Jonathan Sutherland, a Christian abolitionist with a group promoting the outlawing of abortion, was visiting Seattle last week when he and the group he was with decided to visit Bedlam Coffee in Belltown.
They filmed their confrontation with the shop’s owner when the owner discovered their affiliation and asked them to leave.
According to Sutherland, the abolitionist group was in the coffee shop to do one thing: drink coffee.
“We came to Seattle because we are Christians who want to see abortions abolished,” he told KIRO Radio’s Dori Monson. “We want to show we are Christians who are not afraid to be seen acting like Christians in a culture where child sacrifice for the murder of children is legal.”
The “Dori Monson Show” has reached out to the owner of Bedlam Coffee for comment.
Sutherland says the group was not trying to disseminate information inside the business, he said. According to Sutherland, he and his friends were in the coffee shop for “about five minutes,” talking “about random stuff,” when an employee went into a back room. That’s when the owner of the business told them to leave.
You can watch the video here.
Sutherland says the group did not know the coffee shop was owned by a gay man and that the literature the shop employee showed the owner was brought from outside.
“I was actually really surprised,” he told Dori. “Because we weren’t there creating a ruckus or a commotion. But it was sort of expected because it was after a few days of us being in the city — talking about the sin of abortion. Most people knew who we were.”
A fascinating issue
Putting the confrontation aside, the incident brings up an issue that Dori wonders will get the same attention as that of a Christian florist who refused to provide flowers for a gay wedding.

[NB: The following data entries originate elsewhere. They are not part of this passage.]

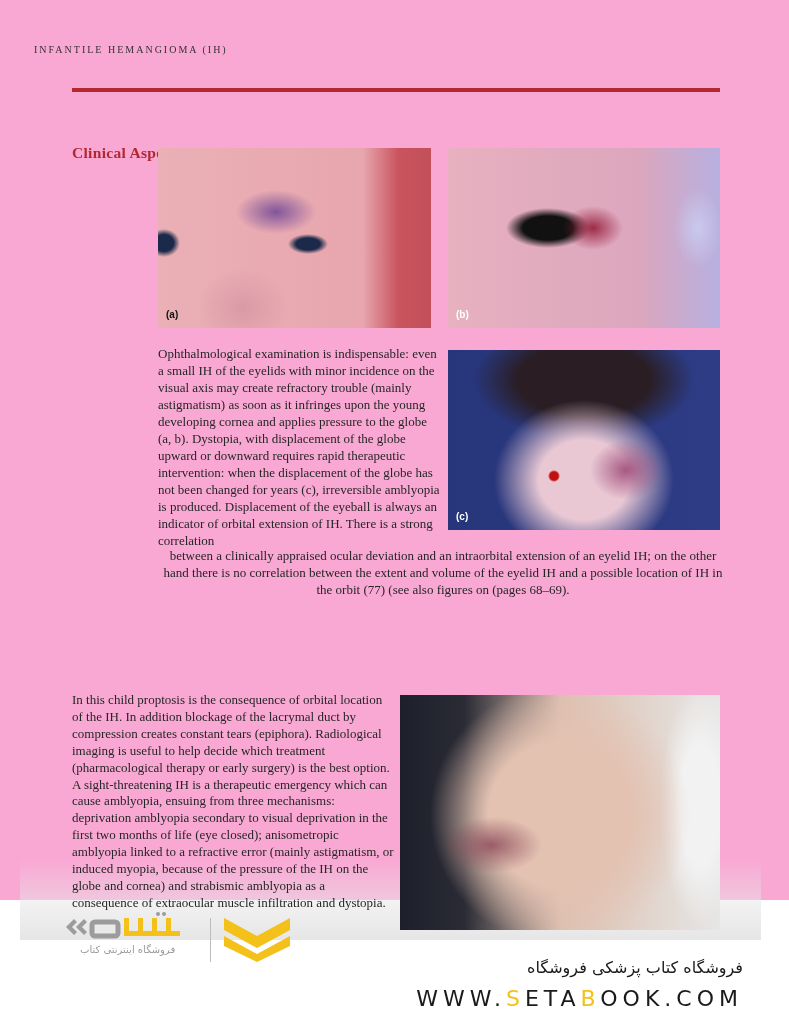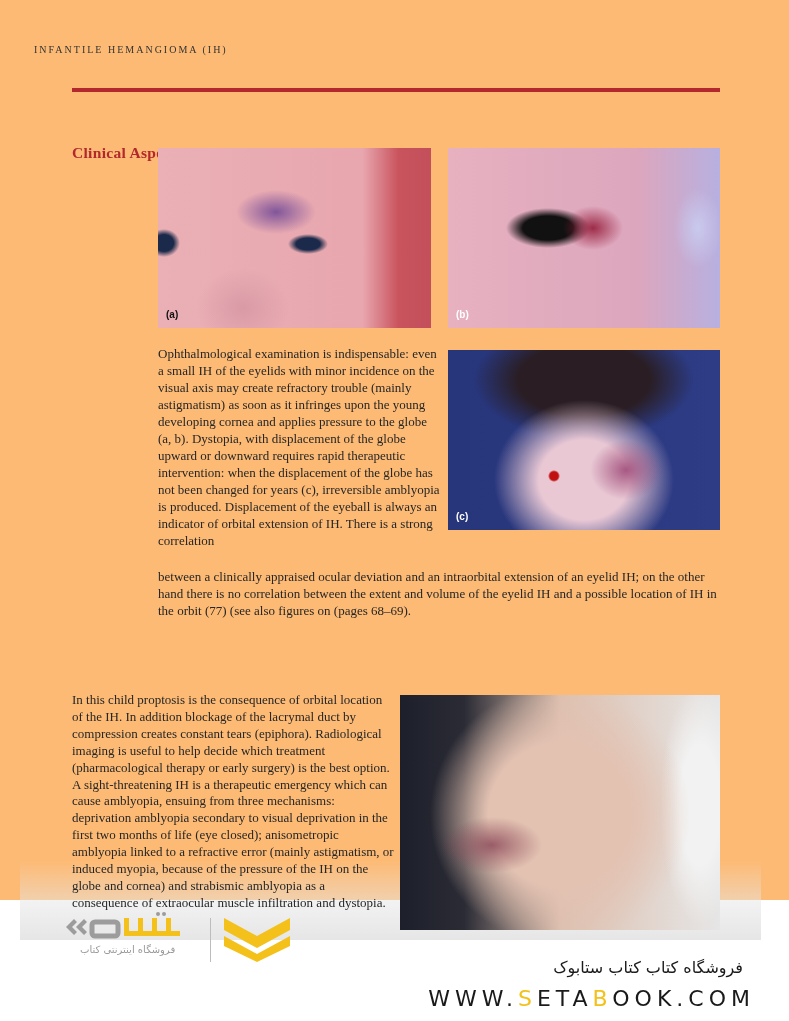--- a/index.html
+++ b/index.html
@@ -11,7 +11,7 @@
     }
     .page {
       position: absolute; left: 0; top: 0; width: 789px; height: 900px;
-      background: #fdba74;
+      background: #f9a8d4;
     }
     .fade {
       position: absolute; left: 20px; right: 28px; top: 860px; height: 80px;

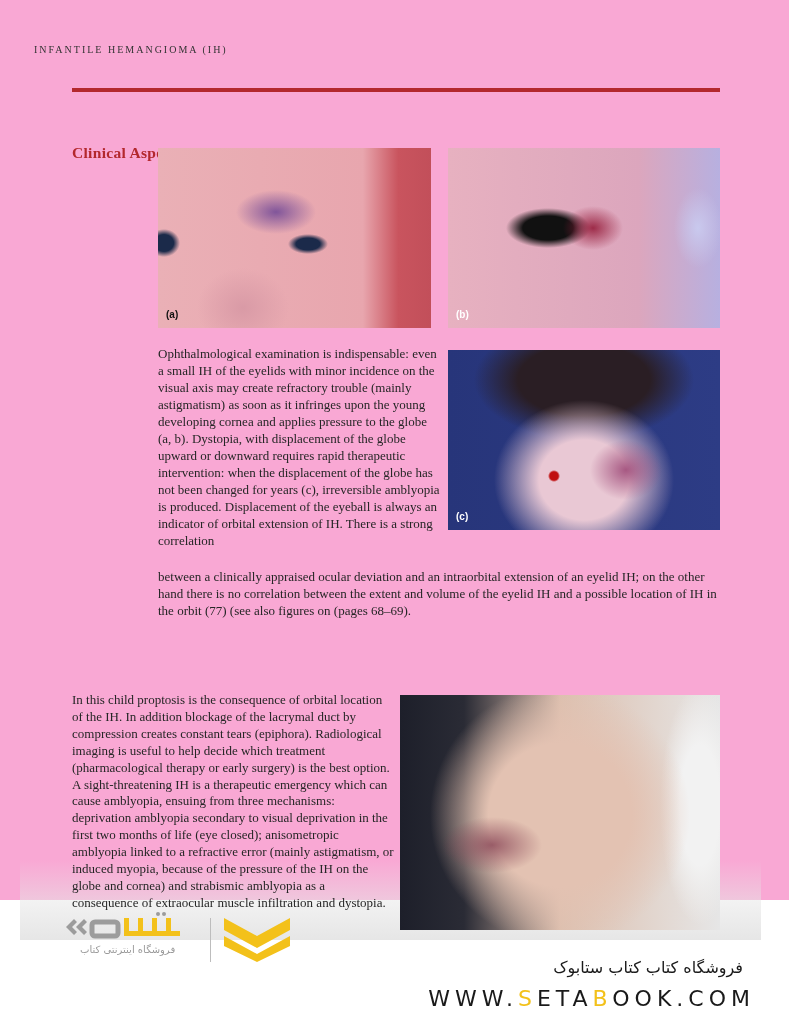--- a/index.html
+++ b/index.html
@@ -76,7 +76,7 @@
       position: absolute; font-size: 13px; line-height: 17px; color: #262626;
     }
     .para1 { left: 158px; top: 345px; width: 282px; }
-    .para1-cont { left: 158px; top: 568px; width: 570px; }
+    .para1-cont { left: 158px; top: 547px; width: 570px; text-align: center; }
     .para2 { left: 72px; top: 692px; width: 322px; line-height: 16.9px; }
     .footer {
       position: absolute; left: 0; top: 940px; width: 789px; height: 81px; background: #fff;

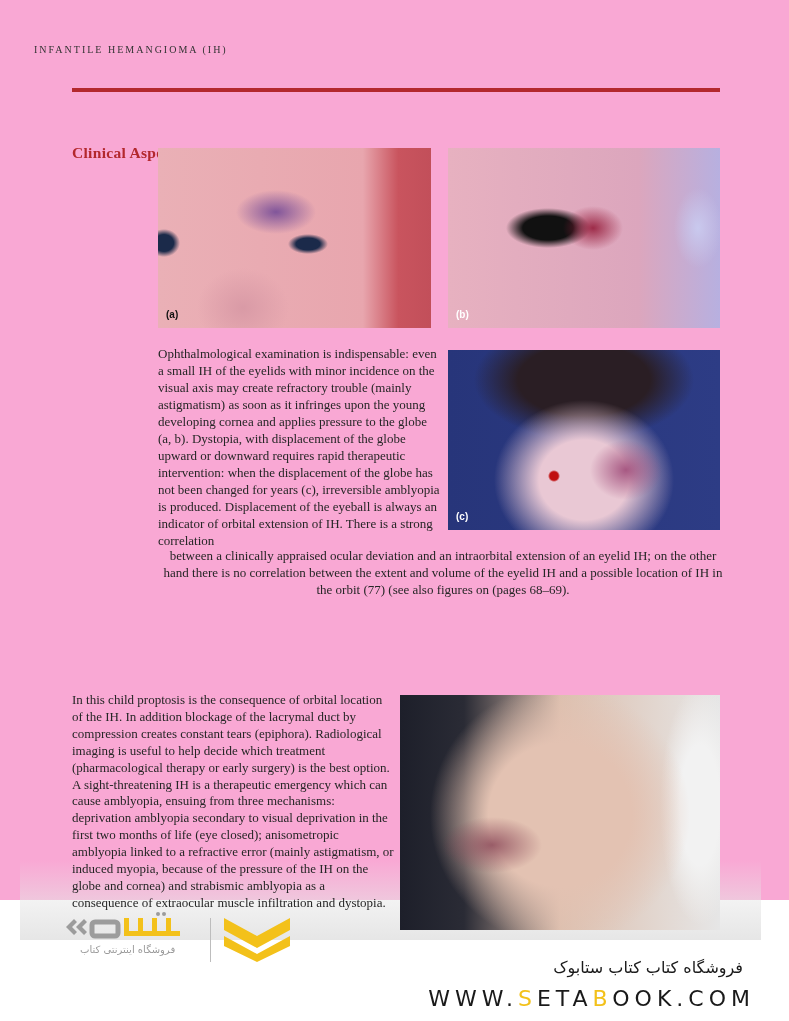--- a/index.html
+++ b/index.html
@@ -157,7 +157,7 @@
   </svg>
 </div>
 
-<div class="store-title">فروشگاه کتاب کتاب ستابوک</div>
+<div class="store-title">فروشگاه کتاب پزشکی فروشگاه</div>
 <div class="store-url">
   <span>WWW.</span><span class="hl">S</span><span>ETA</span><span class="hl">B</span><span>OOK.COM</span>
 </div>

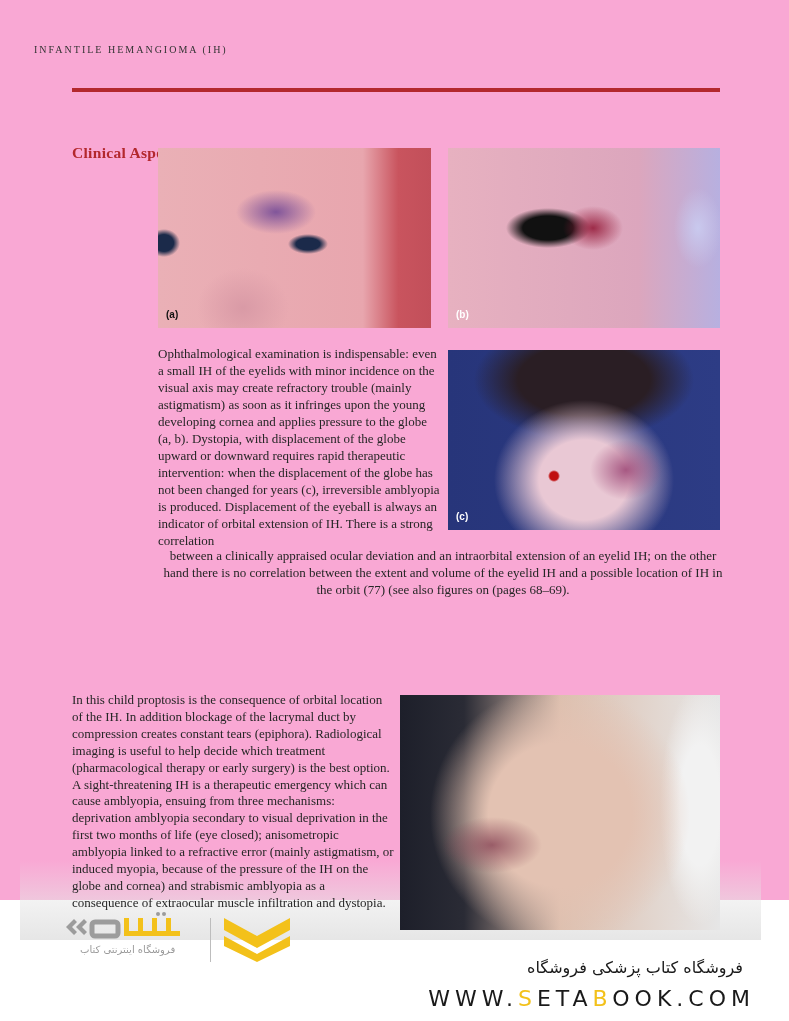--- a/index.html
+++ b/index.html
@@ -102,7 +102,7 @@
       font-family: "DejaVu Sans", sans-serif; font-size: 16px; color: #1a1a1a; direction: rtl;
     }
     .store-url {
-      position: absolute; right: 34px; top: 986px;
+      position: absolute; right: 46px; top: 986px;
       font-family: "DejaVu Sans", sans-serif; font-size: 22px; letter-spacing: 5px; color: #1a1a1a; text-align: center;
     }
     .store-url .hl { color: #f3c11a; }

In that case, the Washington state Supreme Court ruled unanimously that the Richland florist discriminated against two long-time customers by refusing to provide flowers for the wedding in 2013. The couple, along with state Attorney General Bob Ferguson and the American Civil Liberties Union, sued the florist.
Dori wants to know if AG Ferguson will be as quick to take up this case — if there is one — as he was with the case against the Christian florist. He says if not, it shows a double-standard and an example of how the highest legal office in the state is only going to use its power against groups the AG’s office disagrees with on a social level.